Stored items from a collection
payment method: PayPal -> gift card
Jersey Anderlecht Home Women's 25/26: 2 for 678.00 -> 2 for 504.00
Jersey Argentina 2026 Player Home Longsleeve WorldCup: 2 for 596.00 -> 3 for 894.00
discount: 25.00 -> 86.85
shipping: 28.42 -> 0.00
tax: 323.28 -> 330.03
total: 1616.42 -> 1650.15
==
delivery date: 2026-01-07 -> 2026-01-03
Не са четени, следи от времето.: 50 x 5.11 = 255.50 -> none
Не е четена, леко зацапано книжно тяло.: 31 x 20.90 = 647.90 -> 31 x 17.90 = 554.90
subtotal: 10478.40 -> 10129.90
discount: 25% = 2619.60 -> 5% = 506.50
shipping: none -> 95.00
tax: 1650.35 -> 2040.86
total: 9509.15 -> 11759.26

=== ACTIVITY ===
Output the lines above between the one holding "Jersey Anderlecht Home" and the one holding "total: 1616.42 -> 1650.15", inclusive, with nothing before or after them.

=== ANSWER ===
Jersey Anderlecht Home Women's 25/26: 2 for 678.00 -> 2 for 504.00
Jersey Argentina 2026 Player Home Longsleeve WorldCup: 2 for 596.00 -> 3 for 894.00
discount: 25.00 -> 86.85
shipping: 28.42 -> 0.00
tax: 323.28 -> 330.03
total: 1616.42 -> 1650.15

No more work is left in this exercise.